In proposito si ricorda che l’art. 6, c. 2, della legge 29 dicembre 1990, n. 405, stabilisce che l’acconto IVA va versato entro il giorno 27 del mese di dicembre. Conseguentemente, per la consumazione del reato non è sufficiente un qualsiasi ritardo nel versamento rispetto alle scadenze previste, ma occorre che l’omissione del versamento dell’imposta dovuta in base alla dichiarazione si protragga fino al 27 dicembre dell’anno successivo, al periodo d’imposta di riferimento.
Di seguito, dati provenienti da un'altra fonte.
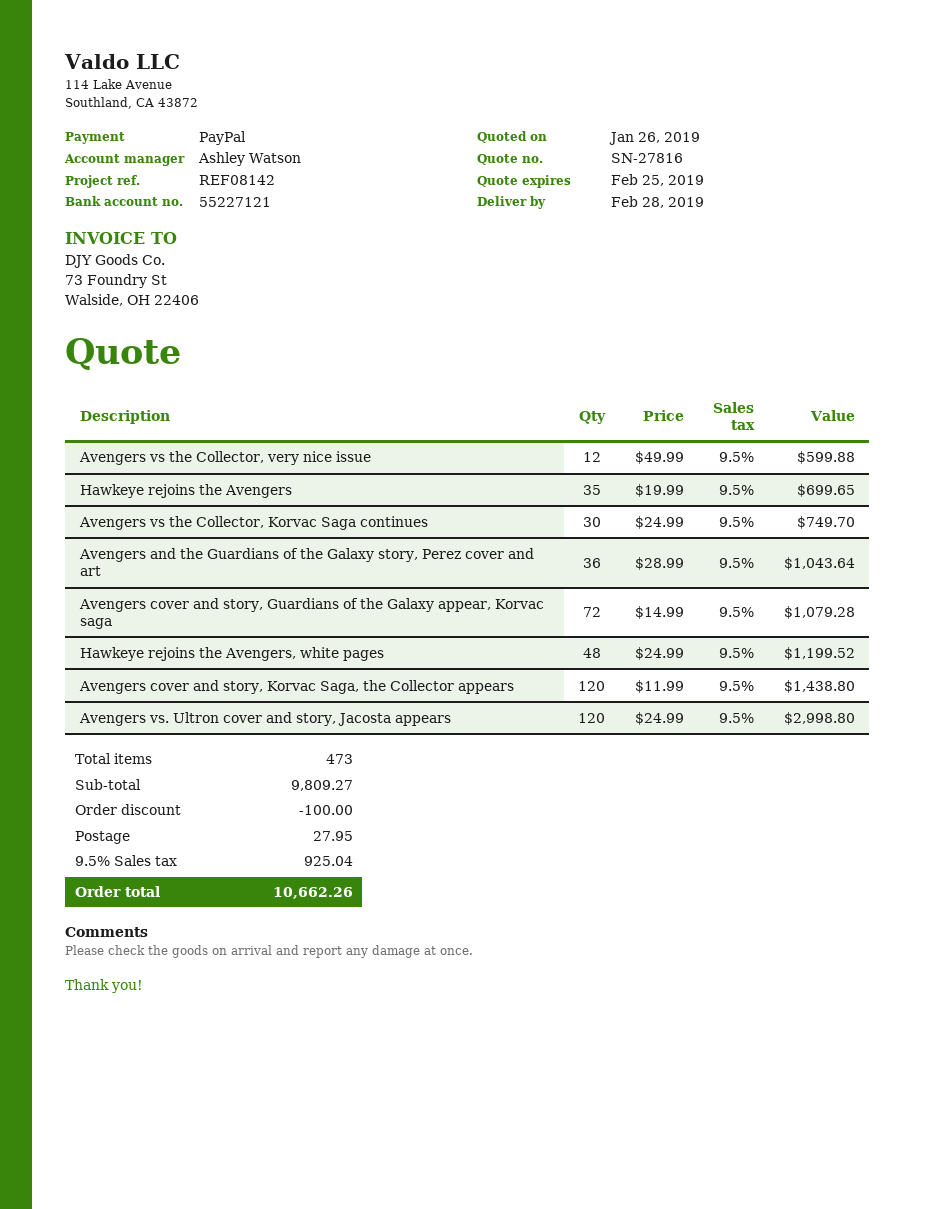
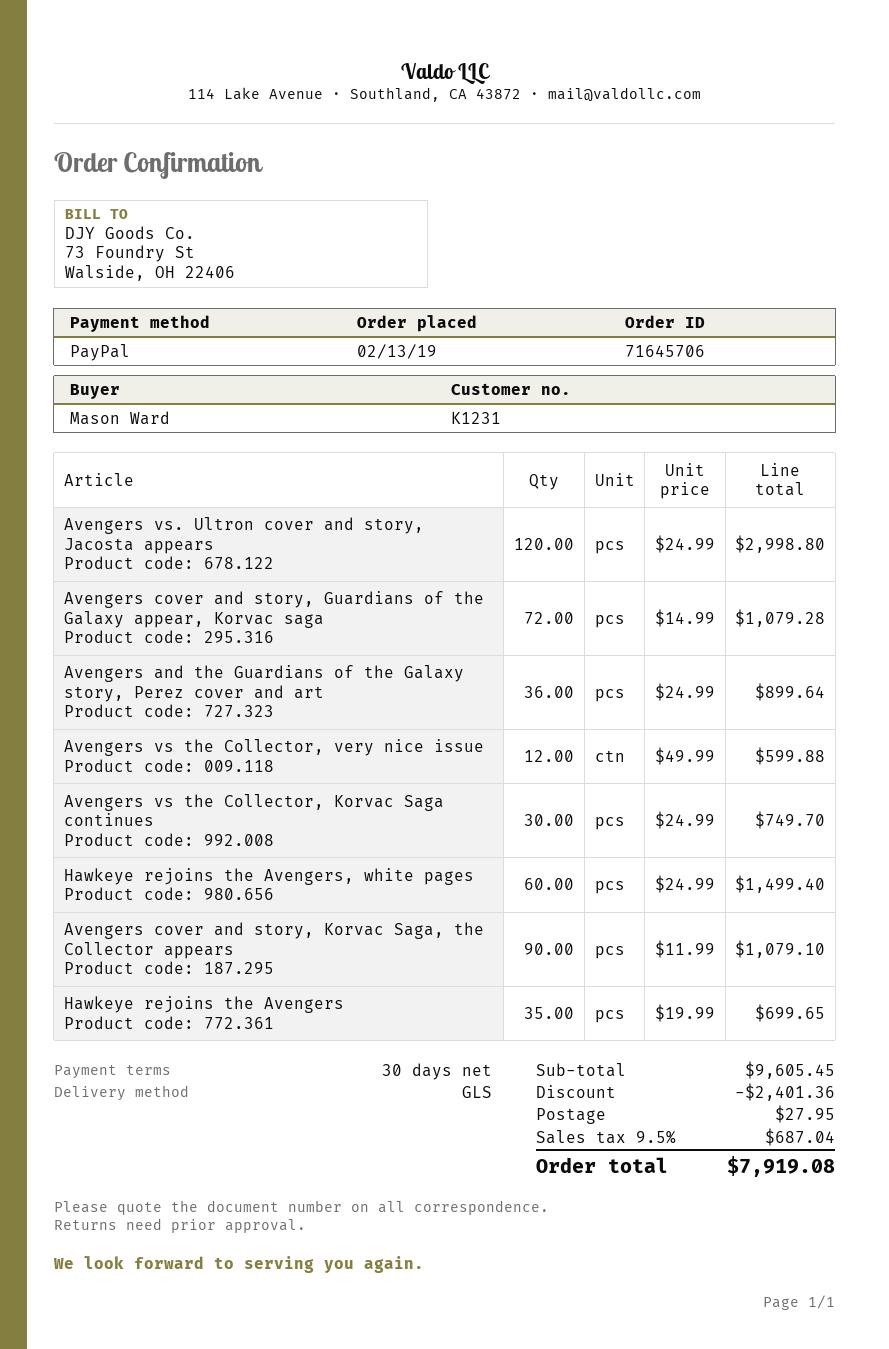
Avengers and the Guardians of the Galaxy story, Perez cover and art: 36 x 28.99 = 1043.64 -> 36 x 24.99 = 899.64
Hawkeye rejoins the Avengers, white pages: 48 x 24.99 = 1199.52 -> 60 x 24.99 = 1499.40
Avengers cover and story, Korvac Saga, the Collector appears: 120 x 11.99 = 1438.80 -> 90 x 11.99 = 1079.10
subtotal: 9809.27 -> 9605.45
discount: 100.00 -> 2401.36
tax: 9.5% = 925.04 -> 9.5% = 687.04
total: 10662.26 -> 7919.08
Nel ricorso in Cassazione l’ex amministratore sottolinea che la violazione è stata commessa in un momento in cui, oltre a non essere più amministratore della società, la stessa era già stata dichiarata fallita; di conseguenza anche volendo non avrebbe potuto pagare al posto del curatore fallimentare già nominato dal Tribunale. L’ex amministratore evidenzia, inoltre, la mancanza della prova decisiva della sua colpevolezza, non essendo stati ammessi documenti che avrebbero evidenziato una situazione non chiara in quanto nel corso del 2009, la società versava già in situazione di “sofferenza” e i fidi bancari erano già stati revocati, per cui era impossibile adempiere al versamento dell’imposta.

Per i giudici di legittimità il ricorso dell’ex amministratore è giustificato. La Corte di Cassazione, in particolare, evidenzia che il Tribunale del Riesame sottolinea l’erronea determinazione del tempus commissi delicti, per individuare proprio al 27 dicembre 2010 il perfezionarsi della fattispecie, nonostante il ricorrente , a quel tempo, fosse già stato dichiarato fallito e i poteri gestori dell’impresa erano già transitati nelle mani del curatore fallimentare.
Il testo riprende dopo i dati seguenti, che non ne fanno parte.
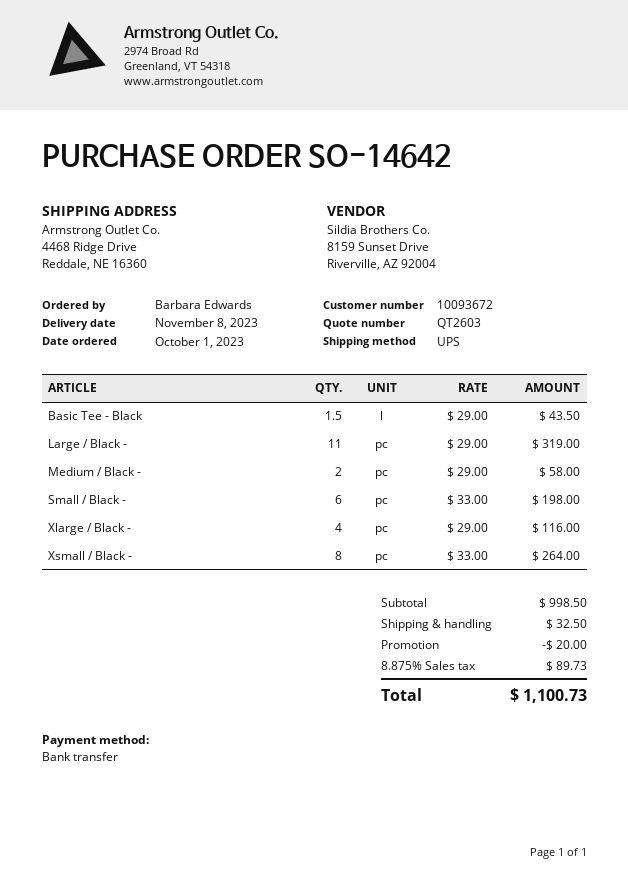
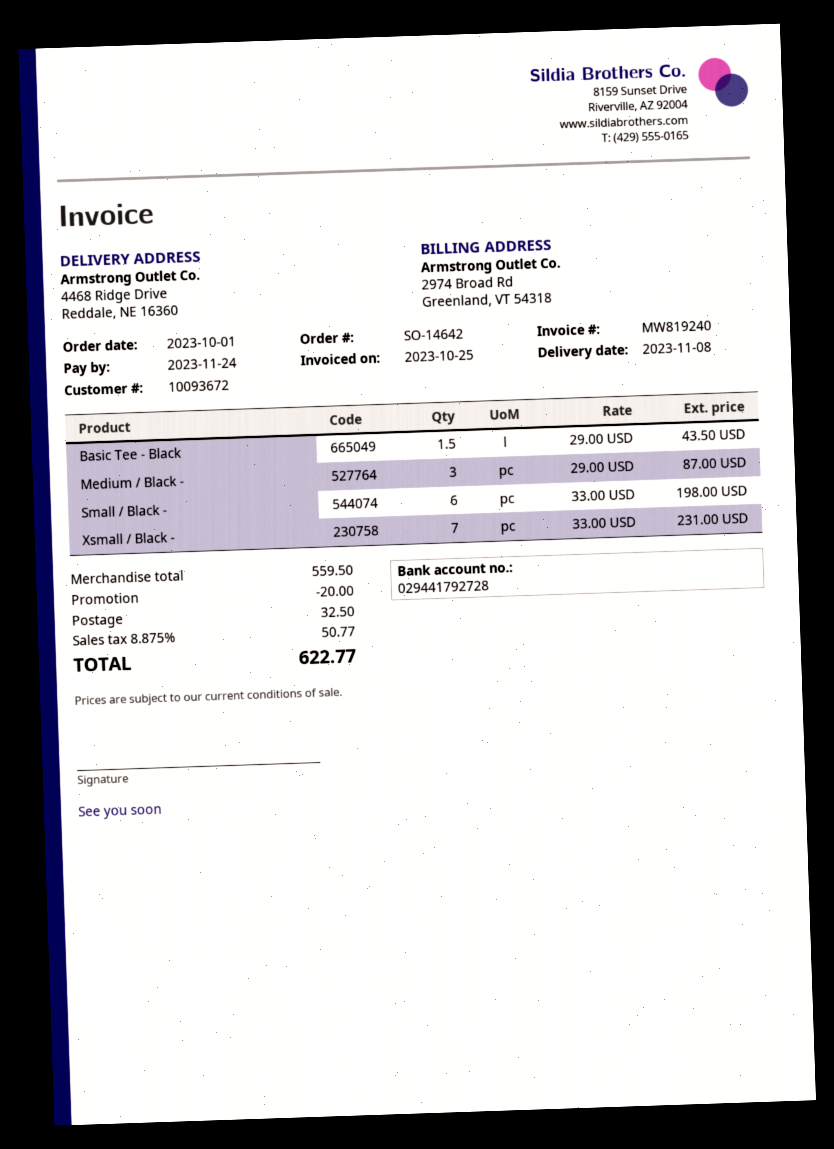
Large / Black -: 11 x 29.00 = 319.00 -> none
Medium / Black -: 2 x 29.00 = 58.00 -> 3 x 29.00 = 87.00
Xlarge / Black -: 4 x 29.00 = 116.00 -> none
Xsmall / Black -: 8 x 33.00 = 264.00 -> 7 x 33.00 = 231.00
subtotal: 998.50 -> 559.50
tax: 8.875% = 89.73 -> 8.875% = 50.77
total: 1100.73 -> 622.77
Perciò non essendo più l’amministratore della società in quella data non avrebbe potuto adempiere più a tale obbligo, né l’ordinanza impugnata ha evidenziato altri specifici elementi probatori, durante le indagini fino a quel momento svolte, dai quali desumere che la pregressa gestione fosse stata volta all’evasione dell’IVA, ed a tale scopo fossero indirizzati i mancati accantonamenti ai quali l’ordinanza fa generico cenno; nulla si dice, ad esempio, dell’eventuale residuo di cassa travato dal curatore e se la somma fosse o meno sufficiente per l’esecuzione del pagamento o se vi fossero, nel passivo fallimentare, altri debiti aventi grado anteriore onde il pagamento si sarebbe palesato in violazione della par condicio.

Per i giudici di legittimità solo provando tali circostanze sarebbe stato possibile ascrivere il delitto al precedente amministratore a norma dell’art.48 del codice penale, in base al quale, del fatto commesso da una persona ingannata risponde chi l’ha determinato a commetterlo.